# GESTIÓN DEL AGUA > Costes Económicos - Economía del Agua >  Cuánto reciben los ayuntamientos

## lapasopas

Hola a todos.
Estoy intentando averiguar cuánto perciben los ayuntamientos con un embalse en un término municipal.
¿Alguien me puede echar una mano?
Saludos.

----------


## Salut

Pues depende del IBI de cada ayuntamiento.

Creo que hay una batalleta desde hace tiempo por considerar todo el vaso del embalse como "suelo industrial", para así poder cobrar más. Ahora mismo, creo que sólo cuenta la presa+central hidroeléctrica como industrial y edificios de administración como urbano. El vaso, si no voy errado, como "improductivo".

----------


## lapasopas

Gracias por la rápida respuesta.

Es decir, que el típico embalse perdido en los montes y que pertenece a un ayuntamiento menor, ¿abonaría poquísimo?
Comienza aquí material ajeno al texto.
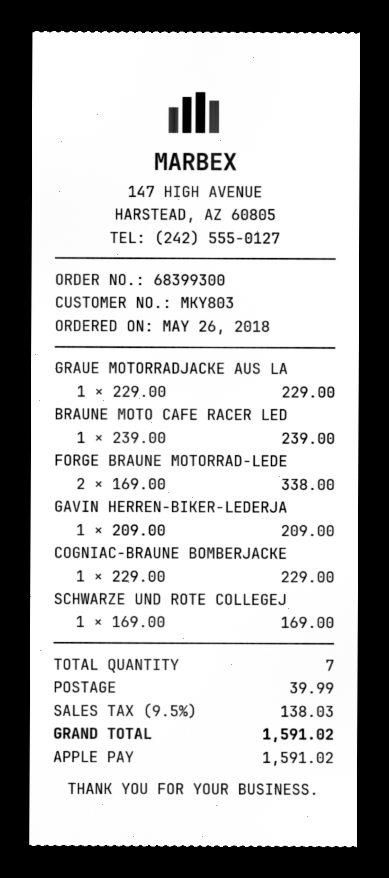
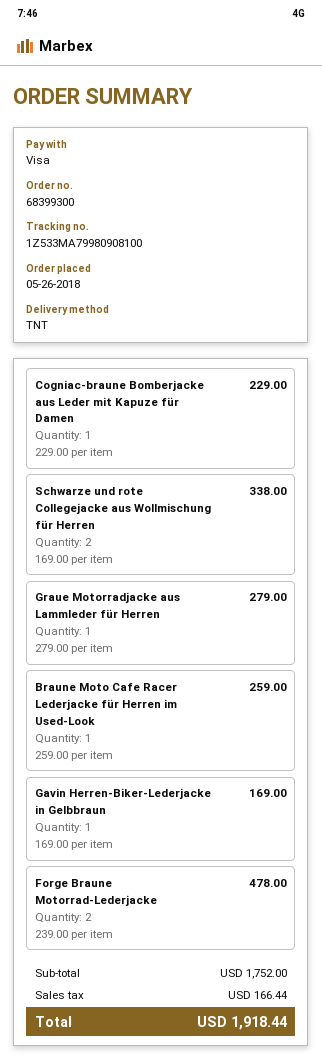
payment method: Apple Pay -> Visa
GRAUE MOTORRADJACKE AUS LA: 1 x 229.00 = 229.00 -> 1 x 279.00 = 279.00
BRAUNE MOTO CAFE RACER LED: 1 x 239.00 = 239.00 -> 1 x 259.00 = 259.00
FORGE BRAUNE MOTORRAD-LEDE: 2 x 169.00 = 338.00 -> 2 x 239.00 = 478.00
GAVIN HERREN-BIKER-LEDERJA: 1 x 209.00 = 209.00 -> 1 x 169.00 = 169.00
SCHWARZE UND ROTE COLLEGEJ: 1 x 169.00 = 169.00 -> 2 x 169.00 = 338.00
shipping: 39.99 -> none
tax: 138.03 -> 166.44
total: 1591.02 -> 1918.44

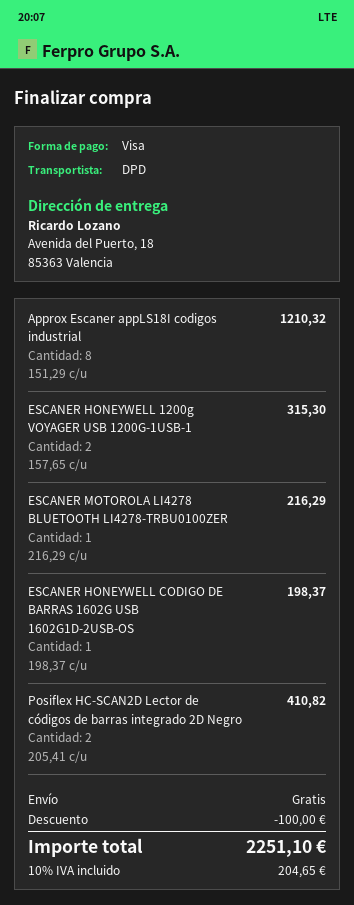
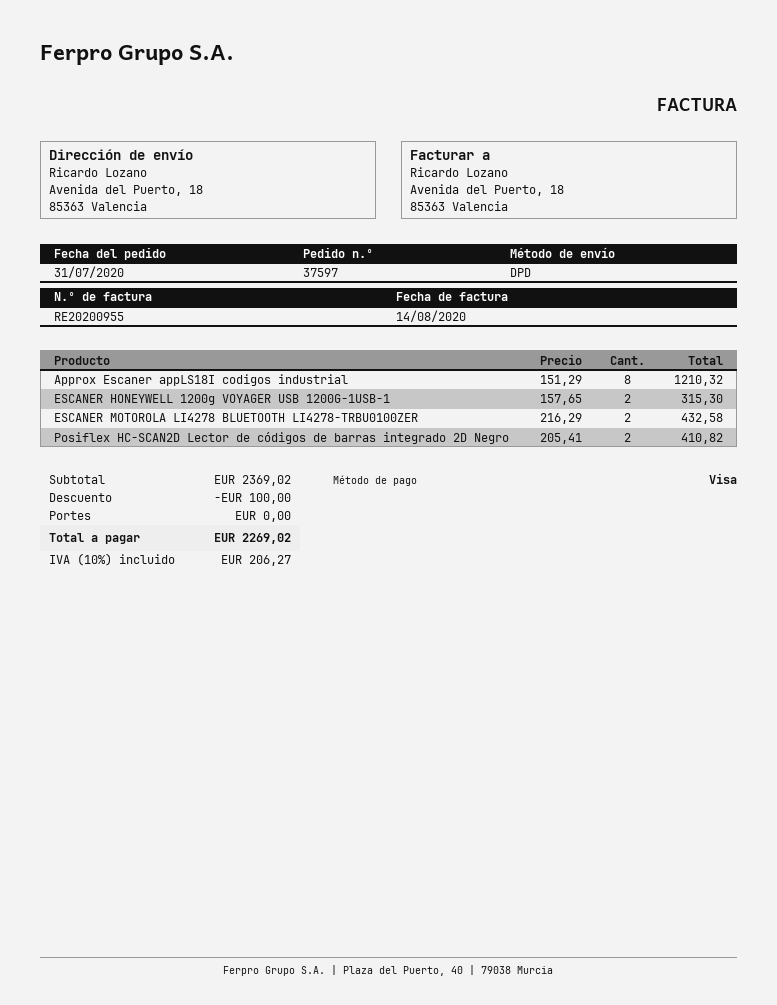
ESCANER MOTOROLA LI4278 BLUETOOTH LI4278-TRBU0100ZER: 1 x 216.29 = 216.29 -> 2 x 216.29 = 432.58
ESCANER HONEYWELL CODIGO DE BARRAS 1602G USB 1602G1D-2USB-OS: 1 x 198.37 = 198.37 -> none
tax: 10% = 204.65 -> 10% = 206.27
total: 2251.10 -> 2269.02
> Pues depende del IBI de cada ayuntamiento.
> 
> Creo que hay una batalleta desde hace tiempo por considerar todo el vaso del embalse como "suelo industrial", para así poder cobrar más. Ahora mismo, creo que sólo cuenta la presa+central hidroeléctrica como industrial y edificios de administración como urbano. El vaso, si no voy errado, como "improductivo".

----------


## Salut

En general, los ingresos para los ayuntamientos son irrisorios teniendo en cuenta la superficie que se ocupa. De allí las protestas.

Hay casos tremendos, en los que el ayuntamiento de turno incluso pierde ingresos con respecto a lo que había antes -aldeas, pérdida de población, etc.-

----------


## Luján

> Gracias por la rápida respuesta.
> 
> Es decir, que el típico embalse perdido en los montes y que pertenece a un ayuntamiento menor, ¿abonaría poquísimo?
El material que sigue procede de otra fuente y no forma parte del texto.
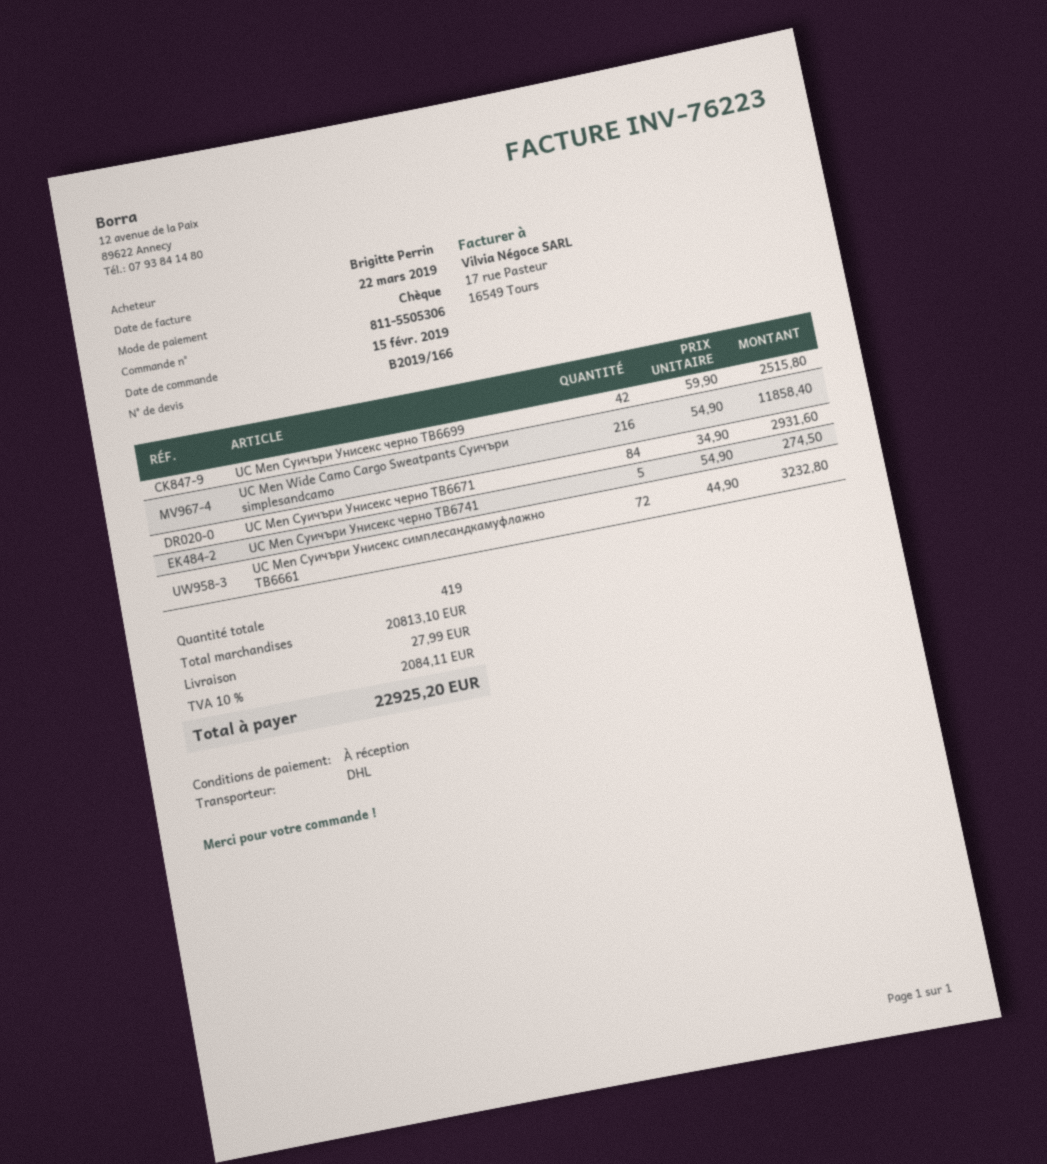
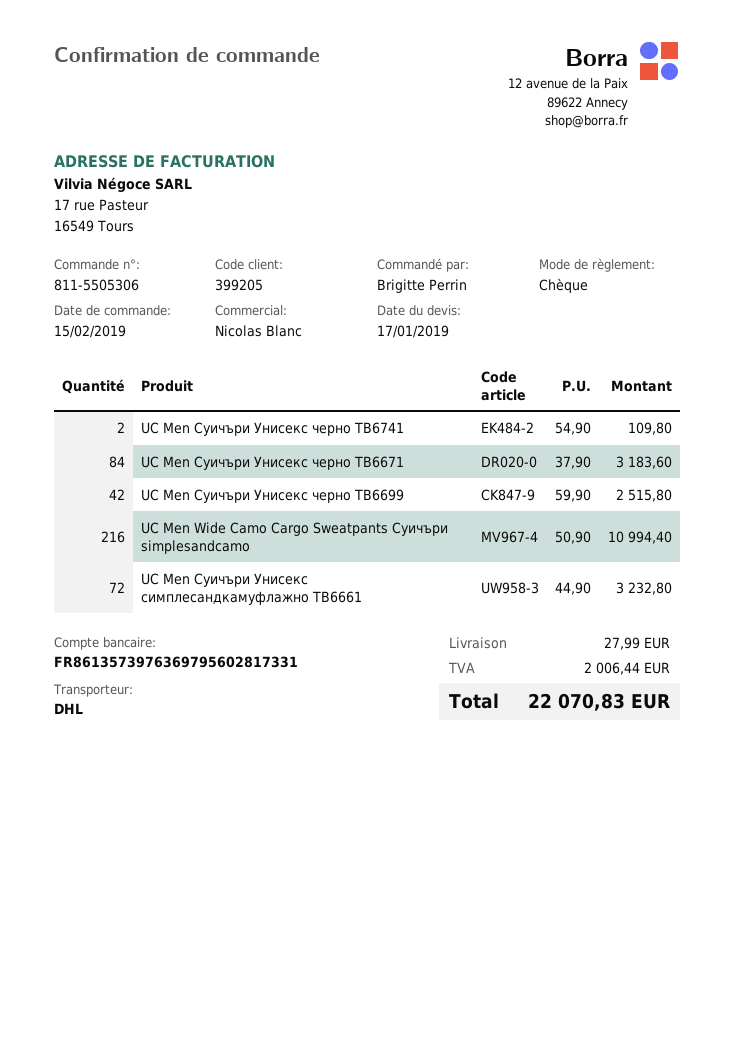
UC Men Wide Camo Cargo Sweatpants Суичъри simplesandcamo: 216 x 54.90 = 11858.40 -> 216 x 50.90 = 10994.40
UC Men Суичъри Унисекс черно TB6671: 84 x 34.90 = 2931.60 -> 84 x 37.90 = 3183.60
UC Men Суичъри Унисекс черно TB6741: 5 x 54.90 = 274.50 -> 2 x 54.90 = 109.80
tax: 2084.11 -> 2006.44
total: 22925.20 -> 22070.83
> En general, los ingresos para los ayuntamientos son irrisorios teniendo en cuenta la superficie que se ocupa. De allí las protestas.
> 
> Hay casos tremendos, en los que el ayuntamiento de turno incluso pierde ingresos con respecto a lo que había antes -aldeas, pérdida de población, etc.-


No te creas.

Creo que el embalse de Tous está considerado como suelo industrial TODO el embalse.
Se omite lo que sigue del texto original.